After the Delhi government’s move to impose a stamp duty on trades in equity, commodity and currency segments, market players fear the next state to impose this levy will be West Bengal. The notification is expected this month.

“The imposition of stamp duty by states has become a problem. The concept was to validate a trade; it has been converted into a tax. Within the next few months, almost all states will impose it. An easy source of revenue, it’s mindless application of law,” said a member of the Association of NSE Members of India (Anmi), an association of stock brokers.

Double tax, too
Anmi says the duty amounts to double taxation as the securities transaction tax is collected on these trades from both buyers and sellers. “The basic law which allows states to collect stamp duty on securities trading has to be challenged. Trading costs in India are the highest compared to any other market, only due to statutory costs,” said an Anmi official.Trading volumes in the currency segment crashed 50 per cent on Monday and remained subdued after the Delhi government notification.

Three top Delhi brokers — SMC Global, Globe Capital and Jaypee Capital — almost shut their proprietary trading business in currency from the city. The trio together contributed nearly half the volume in currency out of combined trades of Rs 30,000 crore on the National Stock Exchange and the MCX-SX.

Proprietary trading is done by brokers on their own account, not for any brokerage.

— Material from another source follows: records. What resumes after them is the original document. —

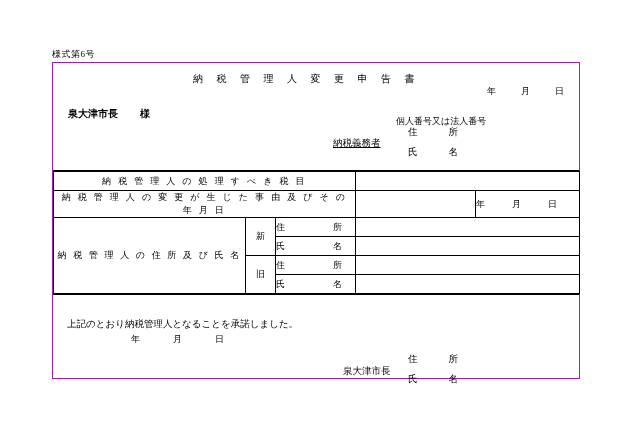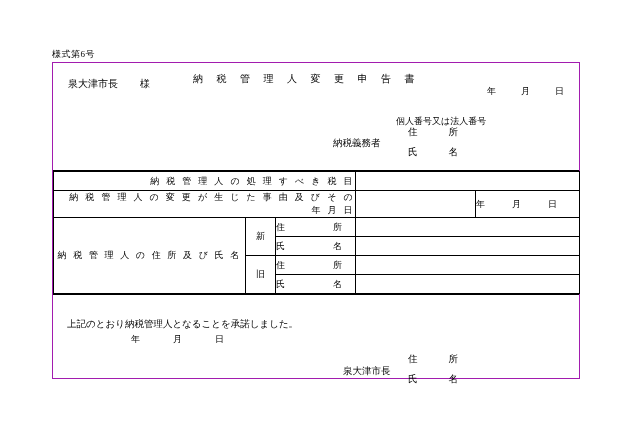"泉大津市長 様" .addressee { font-weight: none -> bold; top: 14px -> 44px }
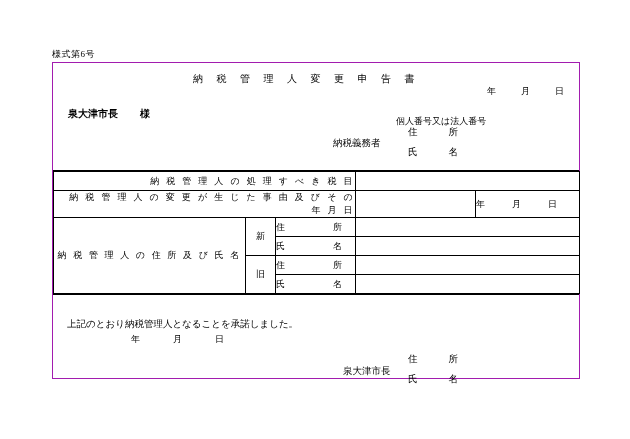"納税義務者" .taxpayer-label { text-decoration: none -> underline }
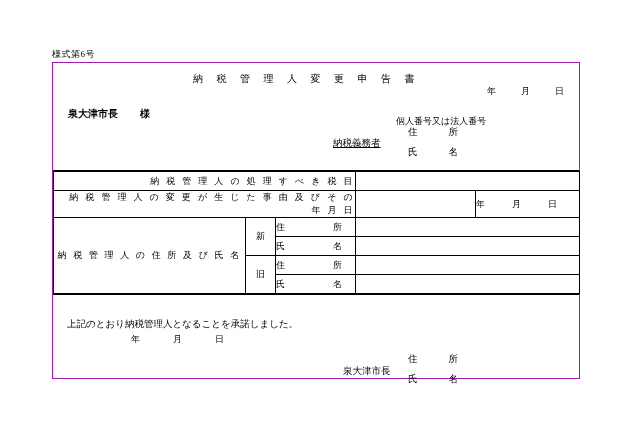"納 税 管 理 人 の 処" td.lbl { text-align: right -> center }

Compared to the normal average daily turnover of over Rs 10,000 crore on NSE and over Rs 18,000 crore on MCX-SX, the turnover was Rs 5,940 crore on NSE and around Rs 11,000 crore on MCX-SX on Monday. On Tuesday, the turnover on NSE was Rs 6,475 crore while MCX-SX saw a turnover of Rs 10,976 crore.

Domino effect
“We had to stop our prop business as it was not viable. Delhi has imposed a tax of Rs 200 on every Rs 1 crore of non-delivery prop trade. We earn a quarter of a paisa on trade. Prop trade in currency is dead,” said B K Sabarwal, director at Jaypee Capital. “In the coming days, the impact of stamp duty will also be felt in commodity trading, which is mainly a volume game. The trading might witness a steep fall of nearly 25 per cent,” said a top Delhi-based broker, who did not want to be named. The jobbing business in equity was already affected by STT. The stamp duty will kill jobbers and arbitrageurs, who play the role of market makers, is the fear.

The shutting of proprietary trade will have a domino effect on currency trading, as spreads between the orders will increase and clients of brokers will not be able to trade. The slump after the Delhi move showed that currency trading was depended on proprietary trades and active participation from hedgers and exporters was limited.

According to the Delhi government notification, proprietary trades will attract a stamp duty of Rs 1,000 for every Rs 1 crore in case of delivery-based transactions and Rs 200 per Rs 1 crore in case of squared-off transactions in the equity cash market. For trades undertaken in the equity futures and options segment, the stamp duty has been fixed at Rs 200 per Rs 1 crore. Forward trading of commodities will attract a duty of Rs 100 per crore. In the western region, stamp duty is imposed by the Maharashtra and Gujarat governments, as do a couple of states in South India.